* **THE PROBLEM**: When "Hello" occurs in a line of the material, copy that line.

Top of DATA TO PROCESS

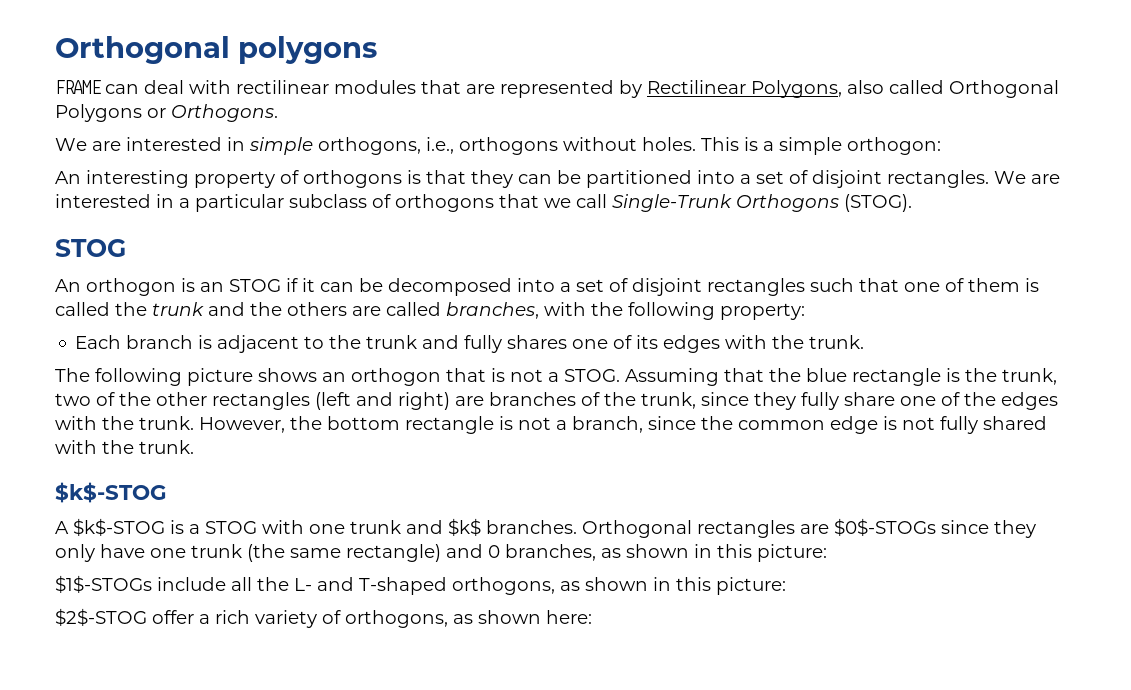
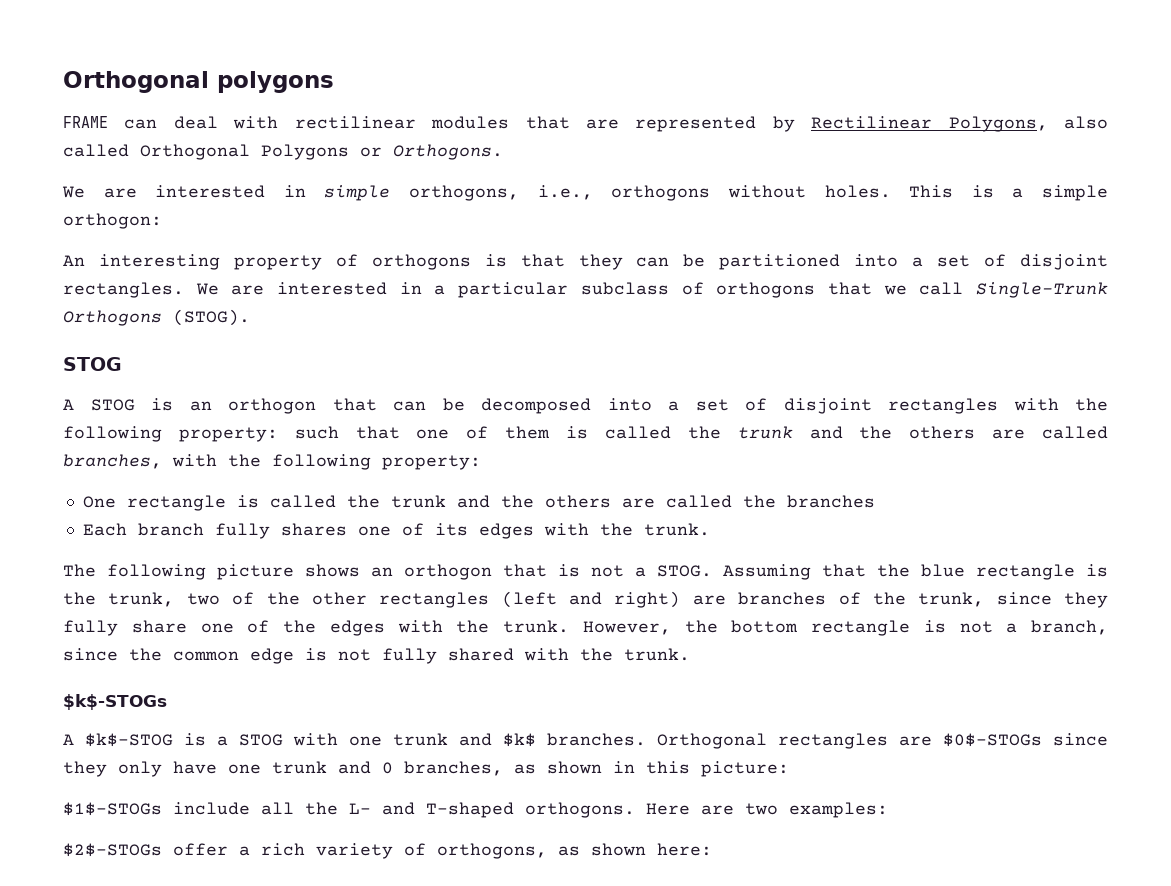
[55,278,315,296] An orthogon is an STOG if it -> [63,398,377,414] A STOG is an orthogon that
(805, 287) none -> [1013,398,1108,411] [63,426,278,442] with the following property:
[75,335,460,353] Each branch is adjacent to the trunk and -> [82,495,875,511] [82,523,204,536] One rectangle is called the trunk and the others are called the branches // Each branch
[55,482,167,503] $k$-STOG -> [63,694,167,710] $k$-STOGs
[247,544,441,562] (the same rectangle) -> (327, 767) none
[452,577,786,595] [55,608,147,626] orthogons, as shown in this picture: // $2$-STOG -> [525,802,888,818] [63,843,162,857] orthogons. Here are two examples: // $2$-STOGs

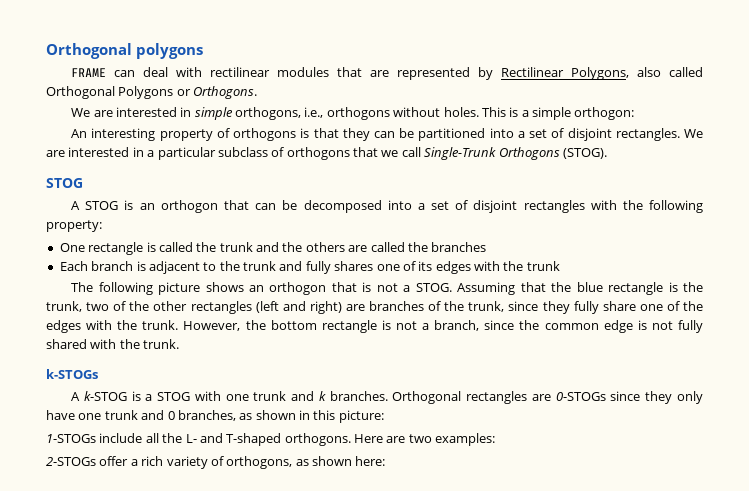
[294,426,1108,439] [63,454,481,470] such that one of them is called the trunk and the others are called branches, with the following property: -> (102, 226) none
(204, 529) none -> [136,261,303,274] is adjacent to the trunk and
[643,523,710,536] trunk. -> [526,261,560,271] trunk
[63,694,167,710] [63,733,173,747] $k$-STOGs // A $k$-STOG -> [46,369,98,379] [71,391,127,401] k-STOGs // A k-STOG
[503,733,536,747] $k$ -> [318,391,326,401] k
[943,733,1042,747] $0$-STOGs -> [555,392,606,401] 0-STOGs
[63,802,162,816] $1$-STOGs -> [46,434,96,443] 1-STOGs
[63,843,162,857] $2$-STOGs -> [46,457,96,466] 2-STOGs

Bottom of DATA TO PROCESS
Top of DATA TO PROCESS

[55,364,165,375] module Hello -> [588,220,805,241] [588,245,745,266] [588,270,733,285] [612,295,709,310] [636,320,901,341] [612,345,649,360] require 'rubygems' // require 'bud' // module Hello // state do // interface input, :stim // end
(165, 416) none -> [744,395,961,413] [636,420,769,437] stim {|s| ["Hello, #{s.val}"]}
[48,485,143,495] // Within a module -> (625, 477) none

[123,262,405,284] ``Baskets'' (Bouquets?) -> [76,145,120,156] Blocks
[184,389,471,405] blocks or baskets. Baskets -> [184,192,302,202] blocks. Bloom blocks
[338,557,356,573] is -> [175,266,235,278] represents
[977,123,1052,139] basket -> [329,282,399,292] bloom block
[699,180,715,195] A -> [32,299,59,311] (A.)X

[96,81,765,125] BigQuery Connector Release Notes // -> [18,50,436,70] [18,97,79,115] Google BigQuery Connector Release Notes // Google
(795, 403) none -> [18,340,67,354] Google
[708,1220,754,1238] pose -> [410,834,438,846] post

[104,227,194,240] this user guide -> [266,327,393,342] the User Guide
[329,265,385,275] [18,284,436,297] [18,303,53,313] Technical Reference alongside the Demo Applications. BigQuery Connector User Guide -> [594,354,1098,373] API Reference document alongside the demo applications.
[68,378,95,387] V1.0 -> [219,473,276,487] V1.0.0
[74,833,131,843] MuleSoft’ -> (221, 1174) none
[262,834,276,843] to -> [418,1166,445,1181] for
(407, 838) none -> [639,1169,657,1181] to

Bottom of DATA TO PROCESS

* **COMPLETED EXERCISE**:
[55,364,165,375] module Hello -> [588,220,805,241] [588,245,745,266] [588,270,733,285] [612,295,709,310] [636,320,901,341] [612,345,649,360] require 'rubygems' // require 'bud' // module Hello // state do // interface input, :stim // end
(165, 416) none -> [744,395,961,413] [636,420,769,437] stim {|s| ["Hello, #{s.val}"]}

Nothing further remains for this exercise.